The strategic push into physical AI creates a multi-year margin re-rating pathway, but the real P&L lever is unit-cost per delivery and asset-utilization curves, not headline R&D. If automation drives a 10–20% decline in last-mile unit cost across core markets within 36 months, free cash flow could rise by a mid-single-digit billions annually — enough to re-rate a few points of multiple even before robotaxi monetization. That outcome also amplifies demand for datacenter and edge inference silicon, creating a durable revenue tail for chip vendors and system integrators who capture the in-vehicle and warehouse inference stack. For retail brokerage, layered AI features change engagement and cash flows asymmetrically: small increases in weekly active users and average cash balances compound into outsized interest, margin-lending, and subscription revenue. But algorithmic assistance converts product into a regulated-advice surface area, increasing litigation, disclosure and model-validation workloads; a single high-profile model error or regulatory finding could compress multiples sharply. The combination of private-asset exposure and model-driven advice means earnings volatility will be correlated to private rounds and model-release cadences rather than just public-market volumes.
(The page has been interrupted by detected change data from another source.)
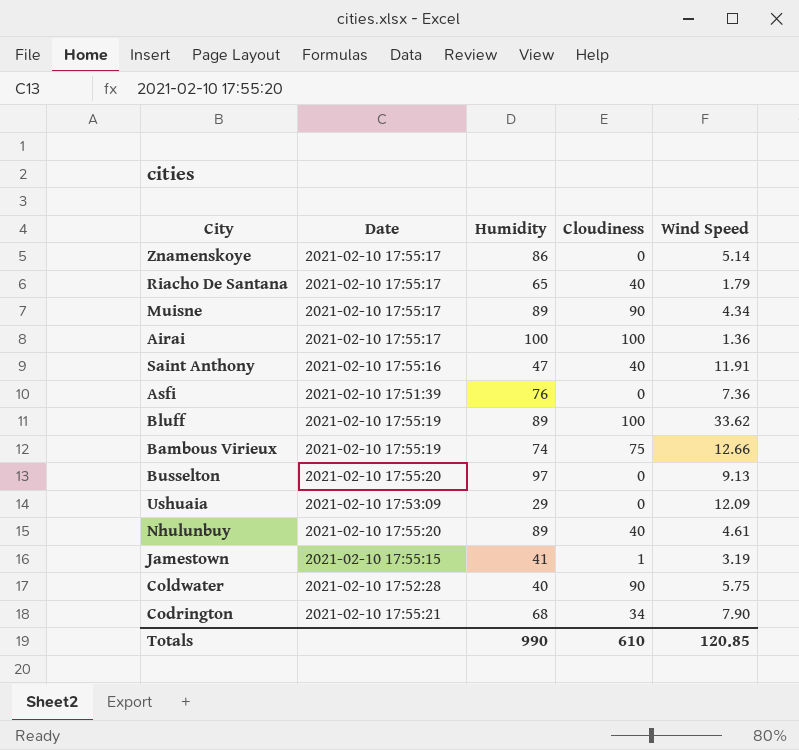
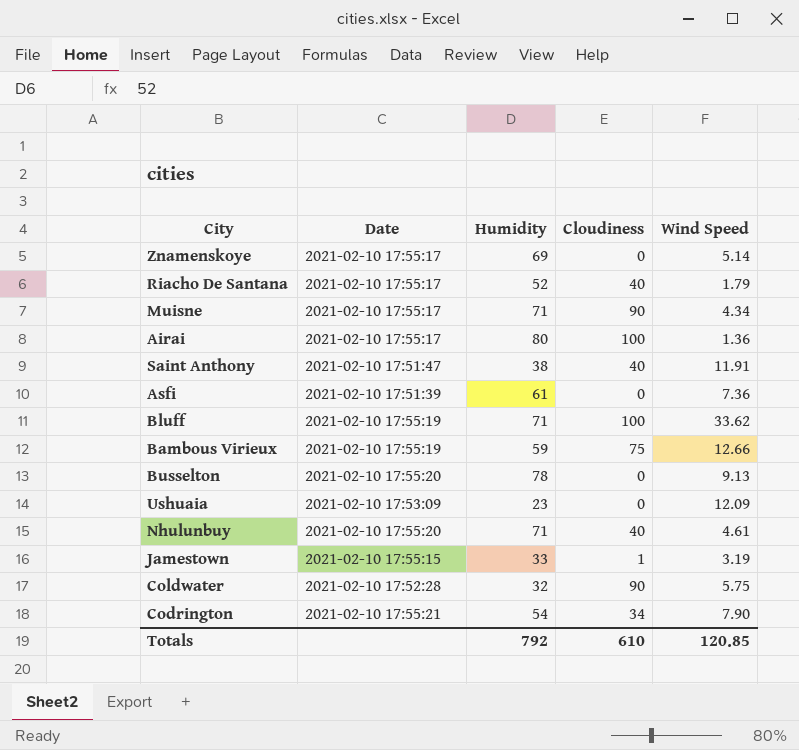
Znamenskoye | Humidity: 86 -> 69
Riacho De Santana | Humidity: 65 -> 52
Muisne | Humidity: 89 -> 71
Airai | Humidity: 100 -> 80
Saint Anthony | Date: 2021-02-10 17:55:16 -> 2021-02-10 17:51:47
Saint Anthony | Humidity: 47 -> 38
Asfi | Humidity: 76 -> 61
Bluff | Humidity: 89 -> 71
Bambous Virieux | Humidity: 74 -> 59
Busselton | Humidity: 97 -> 78
Ushuaia | Humidity: 29 -> 23
Nhulunbuy | Humidity: 89 -> 71
Jamestown | Humidity: 41 -> 33
Coldwater | Humidity: 40 -> 32
Codrington | Humidity: 68 -> 54
Totals | Humidity: 990 -> 792

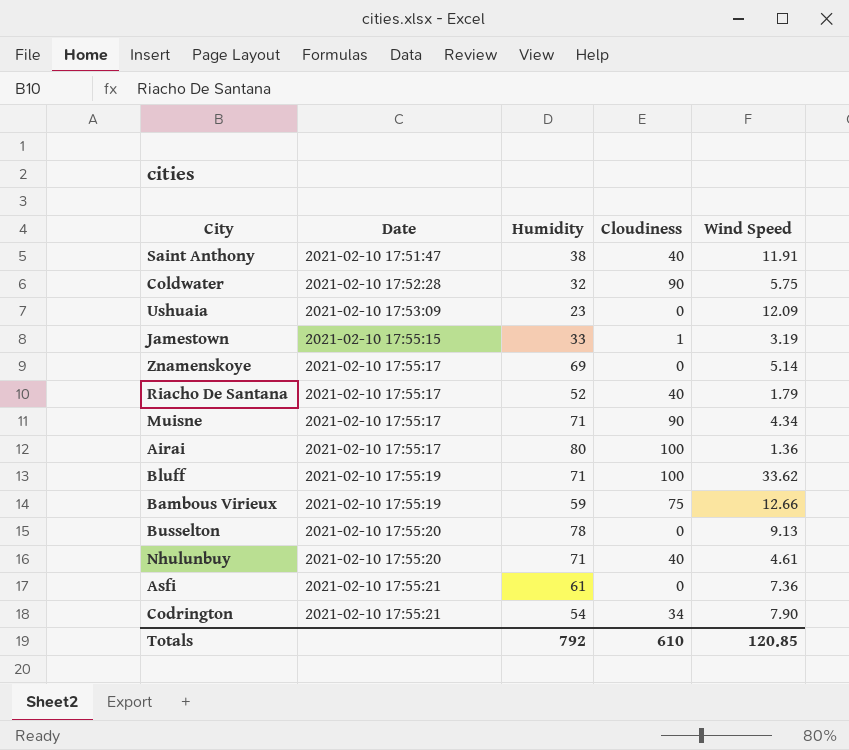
row order: none -> Date ascending
Asfi | Date: 2021-02-10 17:51:39 -> 2021-02-10 17:55:21

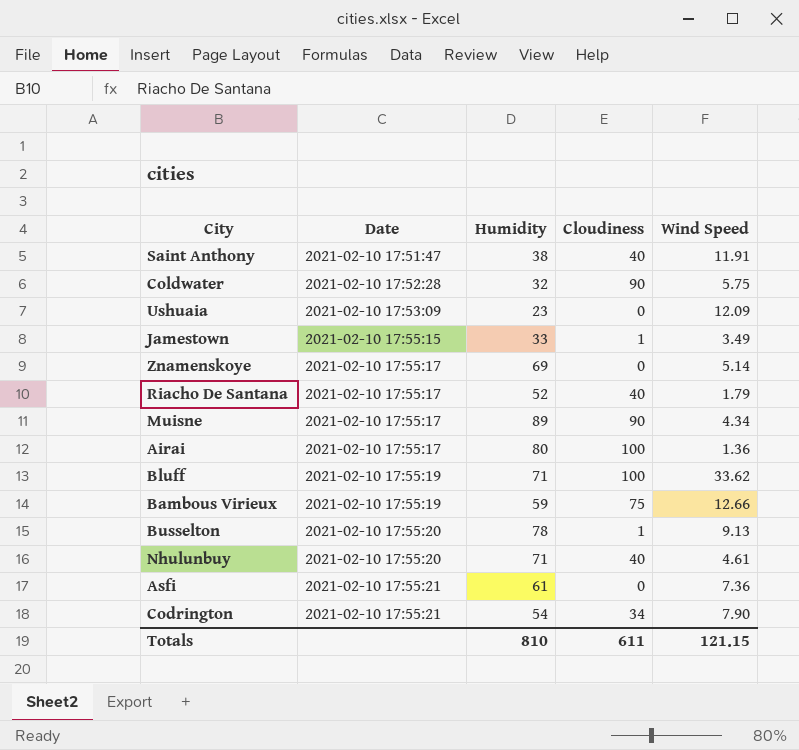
Jamestown | Wind Speed: 3.19 -> 3.49
Muisne | Humidity: 71 -> 89
Busselton | Cloudiness: 0 -> 1
Totals | Humidity: 792 -> 810
Totals | Cloudiness: 610 -> 611
Totals | Wind Speed: 120.85 -> 121.15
Near-term catalysts to watch are operational: measurable declines in per-package opex and robot fleet utilization (0–36 months), and user-engagement / assets-under-management inflections and NAV statements for private exposures (0–12 months). Tail risks include regulatory moratoria on autonomous services, supply-chain bottlenecks for actuators/batteries/AI silicon, and margin pressure from accelerated price competition if unit-cost gains are passed to consumers. Timing is heterogeneous: fulfillment automation effects show in quarters-to-years, robotaxi commercialization will be multi-year and binary. Consensus upside assumes smooth monetization and rapid regulatory glide paths; that’s the disconnect. Positions should be structured to capture asymmetric upside from gradual automation-driven margin expansion while protecting against binary legal/operational setbacks and private-market repricing events.